In December 2022, the Michigan Court of Appeals issued two important opinions regarding guardianships in Michigan.
The first case, In re Guardianship of Roberta More Asplund, had to do with guardianship of an incapacitated adult. Docket No. 361556, 2022 WL 17724333 (Mich Ct App Dec 15, 2022) (unpublished). There, the probate court appointed a guardian for 91-year-old Roberta due to her cognitive impairment. Roberta’s son Randall filed “numerous petitions and other filings challenging the administration of Roberta’s guardianship[.]” Id. at *1. Randall “harassed Roberta’s caregivers, challenged every action taken by Roberta’s fiduciaries, and enlisted Roberta as an ally in his disputes with [his siblings], Roberta’s caregivers, and her fiduciaries.” Id. Randall “manipulated Roberta and prevented her from adjusting to her life changes.” Id. Eventually, the probate court appointed a limited-guardian solely for the purpose of supervising Randall’s visits with Roberta and ensuring that he did not raise prohibited topics with her. The limited-guardian eventually asked to resign because she could not prevent Randall from discussing prohibited topics with Roberta. Roberta’s foster care home also gave notice that Roberta would have to leave if Randall continued to visit her because of his arguments with staff and his filing of regulatory complaints against the facility.
Eventually, the probate court entered a personal protection order, prohibiting Randall from having any further contact with Roberta. Randall appealed, arguing that the probate court did not have the authority to prevent him from seeing his mother. The Michigan Court of Appeals disagreed. “The probate court ... entered the personal protection order as equitable relief stemming from its inherent authority under MCL 700.1302(c),” which is the statute granting the probate exclusive subject matter jurisdiction over guardianship proceedings. Id. at *2. “Accordingly, the probate court had the authority to enter injunctive relief ... to protect Roberta’s welfare and resolve the dispute over visitation.” Id.
This ruling is significant because it recognizes the probate court’s inherent authority to grant injunctive relief in matters within its jurisdiction, without relying on any express statutory authority to issue an injunction (such as MCL 700.1309). This decision will come in handy when an interested person seeks to enjoin a problematic family member from conduct that jeopardizes the ward’s wellbeing and best interests.
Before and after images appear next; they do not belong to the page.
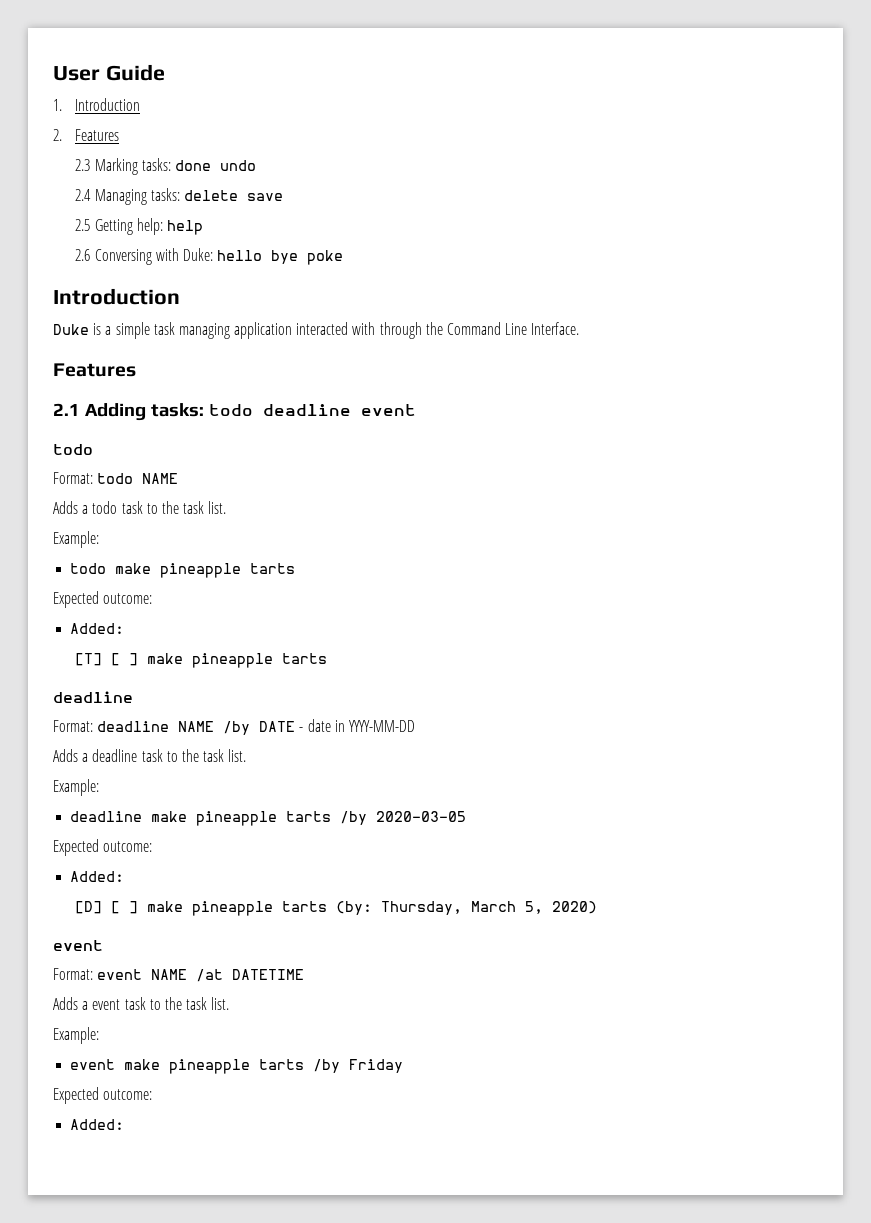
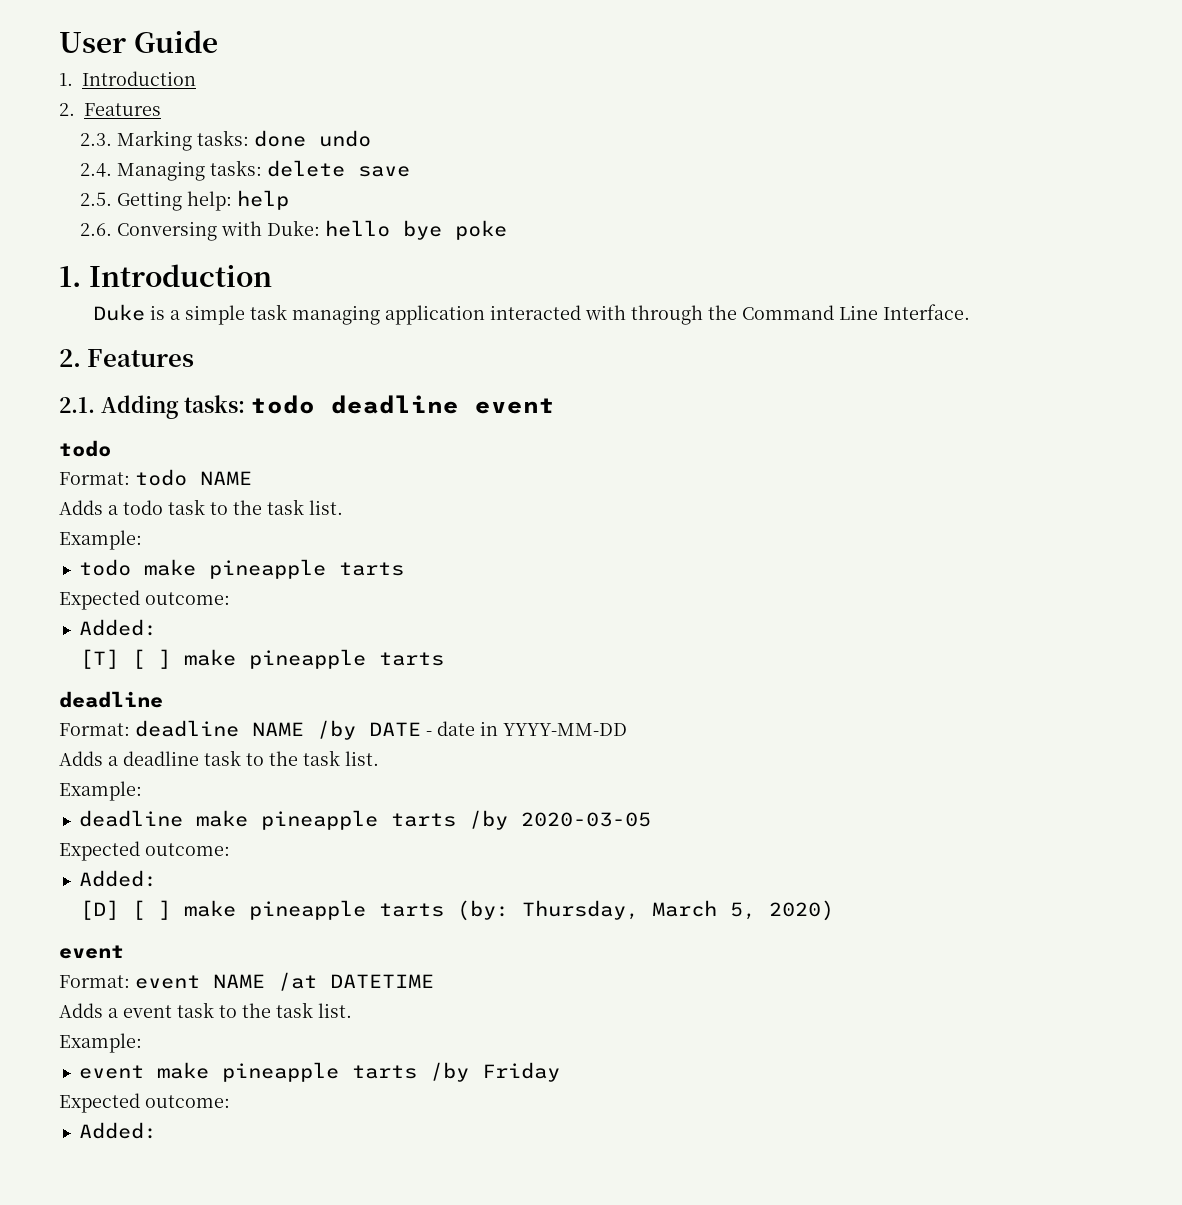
[75,159,91,171] 2.3 -> [80,133,113,146] 2.3.
[75,189,92,201] 2.4 -> [80,163,113,177] 2.4.
[75,219,91,231] 2.5 -> [80,192,113,206] 2.5.
[75,249,91,261] 2.6 -> [80,223,113,236] 2.6.
(344, 257) none -> [59,266,81,287] 1.
[53,363,136,377] [53,403,80,416] Features // 2.1 -> [59,349,195,367] [59,397,95,413] 2. Features // 2.1.

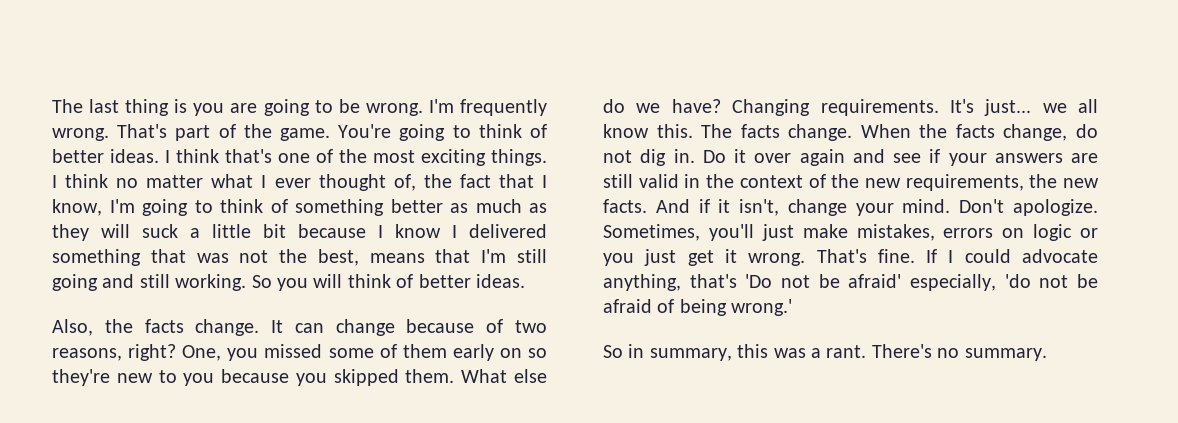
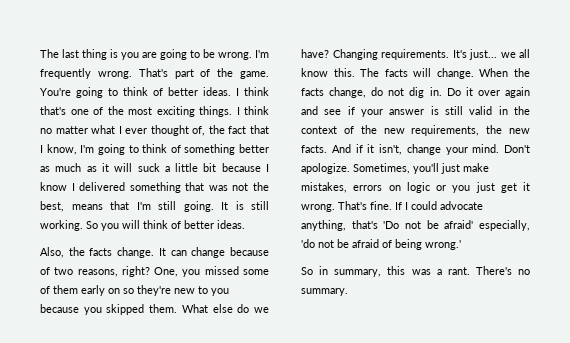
[52,224,89,241] they -> [101,163,109,172] it
[52,274,135,291] going and -> [183,201,244,212] going. It is
(780, 131) none -> [413,68,432,77] will
[994,153,1098,163] answers are -> [389,106,439,115] answer is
The second case, In re Guardianships of ER and GR, Minors, had to do with guardianship of minor children. Docket Nos. 362398 & 362399, 2022 WL 17726409 (Mich Ct App Dec 15, 2022) (unpublished). PT was appointed as guardian of his minor second cousins, ER and GR. The probate court ordered a review of the guardianships. The Department of Health and Human Services prepared a guardianship review report, identifying several concerns with the guardianships. The concerns included: PT had been found guilty of child neglect of her own children, including while the guardianships were in place; ER and GR, as well as PT’s own children, all had poor hygiene and truancy issues; GR needed but was not receiving mental-health treatment; there had been substance abuse and domestic violence issues in the home; and PT’s housing was unsafe. Id at *1. The probate court held a hearing and ordered that PT’s guardianship over ER and GR was terminated. PT appealed.
PT claimed that the probate court could not terminate the guardianship without first implementing a corrective plan. The Michigan Court of Appeals rejected that claim. However, the Court of Appeals did find a technical defect in the probate court’s ruling. While the probate court had generally considered the “best interests of the child” factors listed in MCL 700.5101(a), the probate court had not explicitly stated its findings and conclusions as to each factor on the record. The Court of Appeals remanded the case to the probate order, ordering the probate judge to re-run the hearing, consider each best interests factor, and explicitly state its findings and conclusions as to each factor on the record. In this regard, minor guardianship proceedings are identical to child custody proceedings. This ruling is significant because it provides clarity regarding the legal procedure that must be followed in order to remove a minor child from a problematic guardianship.